SENTENCIA CONSTITUCIONAL PLURINACIONAL 0231/2014-S3
Tribunal Constitucional Plurinacional de Bolivia

SENTENCIA CONSTITUCIONAL PLURINACIONAL 0231/2014-S3

Fecha: 08-Dic-2014

a)

Walton Quezada Claros, Juez Primero de Partido Mixto Niño, Niña y Adolescente de Guayaramerín del departamento de Beni, mediante informe presentado el 5 de junio de 2014, cursante de fs. 99 a 103, expresó lo siguiente: a) No se cumplió con señalar el nombre y domicilio de la parte demandada, con la intención de que no sea presentada en Guayaramerín, lugar donde debió ser interpuesta, ya que el proceso se desarrolló ahí y también tienen sus domicilios los demandados, por lo que debió declinarse de competencia conforme establece el art. 32.II del Código Procesal Constitucional (CPCo); b) No se identificó los derechos y las garantías constitucionales; c) Para el caso de que no se decline de competencia, señaló que se denuncia que la demandante Rosmery Morales Mejía, estaría imposibilitada para actuar por no tener la custodia de los hijos; sin embargo, en el cuaderno de apelaciones no existe dichos actuados, entonces mal pudo haberse pronunciado sobre dicho aspecto; d) En ningún momento dejó sin valor alguno el documento reclamado por el accionante; e) Se afirmó que negó la mayoría de edad de sus hijos; empero, la demandante participó en todo el desarrollo del proceso, no existiendo argumento para desconocer su legitimación; y, f) Sólo hay violación al debido proceso, cuando se provoca total indefensión, situación que no ocurrió en razón a que el accionante tuvo amplia participación e hizo uso de los mecanismos legales que están a su alcance. En base a ello pide denegar la tutela.

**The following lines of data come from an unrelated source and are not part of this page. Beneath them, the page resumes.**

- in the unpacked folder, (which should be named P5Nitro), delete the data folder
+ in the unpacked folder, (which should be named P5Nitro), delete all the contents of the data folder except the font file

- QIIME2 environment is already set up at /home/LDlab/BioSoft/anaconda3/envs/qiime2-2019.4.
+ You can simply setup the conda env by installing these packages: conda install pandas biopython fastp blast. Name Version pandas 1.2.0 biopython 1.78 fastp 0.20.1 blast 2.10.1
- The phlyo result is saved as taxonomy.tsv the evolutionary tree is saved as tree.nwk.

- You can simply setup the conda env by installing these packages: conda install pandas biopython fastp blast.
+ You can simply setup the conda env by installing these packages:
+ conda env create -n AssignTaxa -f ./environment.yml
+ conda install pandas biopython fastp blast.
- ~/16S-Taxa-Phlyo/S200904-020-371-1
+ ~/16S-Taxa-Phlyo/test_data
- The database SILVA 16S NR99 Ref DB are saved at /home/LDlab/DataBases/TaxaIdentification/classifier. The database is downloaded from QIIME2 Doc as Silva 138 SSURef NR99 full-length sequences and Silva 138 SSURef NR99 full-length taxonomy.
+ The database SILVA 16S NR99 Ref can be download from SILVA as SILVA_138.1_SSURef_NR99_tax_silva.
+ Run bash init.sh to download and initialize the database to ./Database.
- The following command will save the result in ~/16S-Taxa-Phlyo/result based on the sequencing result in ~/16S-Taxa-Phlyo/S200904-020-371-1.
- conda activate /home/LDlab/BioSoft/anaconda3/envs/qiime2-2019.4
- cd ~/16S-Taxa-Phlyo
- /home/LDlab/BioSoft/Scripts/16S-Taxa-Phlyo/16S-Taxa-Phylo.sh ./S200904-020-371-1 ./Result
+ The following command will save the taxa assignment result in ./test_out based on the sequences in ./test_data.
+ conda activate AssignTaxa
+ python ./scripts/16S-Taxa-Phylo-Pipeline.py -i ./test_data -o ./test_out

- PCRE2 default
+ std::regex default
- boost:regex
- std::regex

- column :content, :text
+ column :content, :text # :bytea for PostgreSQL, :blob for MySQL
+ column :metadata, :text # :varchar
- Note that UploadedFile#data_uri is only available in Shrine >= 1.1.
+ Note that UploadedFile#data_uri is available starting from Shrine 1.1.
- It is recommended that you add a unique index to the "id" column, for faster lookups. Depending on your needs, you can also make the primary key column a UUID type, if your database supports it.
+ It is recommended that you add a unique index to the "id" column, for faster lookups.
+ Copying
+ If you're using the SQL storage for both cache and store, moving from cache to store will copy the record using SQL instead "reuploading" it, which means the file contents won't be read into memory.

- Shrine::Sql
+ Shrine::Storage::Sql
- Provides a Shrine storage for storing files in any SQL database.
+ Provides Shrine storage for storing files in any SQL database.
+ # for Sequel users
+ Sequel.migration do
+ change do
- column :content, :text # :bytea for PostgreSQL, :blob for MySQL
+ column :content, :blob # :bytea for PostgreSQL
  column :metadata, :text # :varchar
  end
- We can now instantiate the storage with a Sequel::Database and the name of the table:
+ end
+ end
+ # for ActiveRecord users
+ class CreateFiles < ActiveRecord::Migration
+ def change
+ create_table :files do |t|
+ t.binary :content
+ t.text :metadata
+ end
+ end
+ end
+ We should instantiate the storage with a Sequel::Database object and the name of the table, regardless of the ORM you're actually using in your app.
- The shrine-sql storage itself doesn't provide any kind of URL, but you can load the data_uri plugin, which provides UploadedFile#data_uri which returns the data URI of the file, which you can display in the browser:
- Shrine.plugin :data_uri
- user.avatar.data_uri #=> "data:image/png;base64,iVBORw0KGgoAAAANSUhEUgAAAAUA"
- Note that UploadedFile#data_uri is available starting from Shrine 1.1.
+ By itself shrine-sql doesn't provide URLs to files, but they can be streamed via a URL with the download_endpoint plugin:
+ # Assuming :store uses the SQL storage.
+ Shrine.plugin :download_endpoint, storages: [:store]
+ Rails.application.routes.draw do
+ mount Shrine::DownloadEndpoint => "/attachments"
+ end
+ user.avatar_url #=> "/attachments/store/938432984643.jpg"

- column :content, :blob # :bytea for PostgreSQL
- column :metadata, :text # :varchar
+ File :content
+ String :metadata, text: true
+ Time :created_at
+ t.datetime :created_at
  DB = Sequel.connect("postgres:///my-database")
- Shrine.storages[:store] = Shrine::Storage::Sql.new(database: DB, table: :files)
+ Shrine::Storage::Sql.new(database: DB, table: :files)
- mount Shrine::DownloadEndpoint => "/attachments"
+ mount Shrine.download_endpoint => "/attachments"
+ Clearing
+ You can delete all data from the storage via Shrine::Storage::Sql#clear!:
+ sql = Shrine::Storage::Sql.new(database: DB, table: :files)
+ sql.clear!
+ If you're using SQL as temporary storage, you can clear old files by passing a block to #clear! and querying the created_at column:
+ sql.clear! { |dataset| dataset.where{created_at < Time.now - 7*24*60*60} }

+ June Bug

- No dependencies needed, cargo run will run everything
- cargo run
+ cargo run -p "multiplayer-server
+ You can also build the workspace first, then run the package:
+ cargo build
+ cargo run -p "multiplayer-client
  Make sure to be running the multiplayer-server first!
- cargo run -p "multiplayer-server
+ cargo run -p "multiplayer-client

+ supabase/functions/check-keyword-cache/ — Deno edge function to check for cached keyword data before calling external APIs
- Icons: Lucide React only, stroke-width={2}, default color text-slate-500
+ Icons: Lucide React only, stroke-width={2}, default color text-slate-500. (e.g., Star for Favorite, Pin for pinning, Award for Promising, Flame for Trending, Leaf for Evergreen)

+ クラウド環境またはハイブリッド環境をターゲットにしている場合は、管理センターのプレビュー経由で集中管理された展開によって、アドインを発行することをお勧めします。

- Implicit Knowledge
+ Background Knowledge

El accionante denuncia la lesión de sus derechos al debido proceso, a la defensa y a la igualdad, por cuanto dentro del proceso de asistencia familiar que le sigue Rosmery Morales Mejía, las autoridades demandadas pronunciaron el Auto de 17 de marzo de 2014, confirmado por Auto de Vista 01/14 de 24 de abril, que rechazó el incidente de impersonería y nulidad de obrados, sin percatarse de lo siguiente: a) Fue sometido a un trato desigual, de parte del Juez de la causa, que mostró un favoritismo a la demandante traducido en despachar sus memoriales en forma rápida mientras que los suyos demoraban días incluso semanas en ser decretados; b) Se omitió valorar el documento de recepción de obligaciones que presentó a pesar de estar con reconocimiento de firmas y rúbricas y no ser declarado nulo o anulable; y, c) Dieron curso a la petición de liquidación de asistencia familiar presentada por la demandante, sin tomar en cuenta la mayoría de edad de los beneficiarios.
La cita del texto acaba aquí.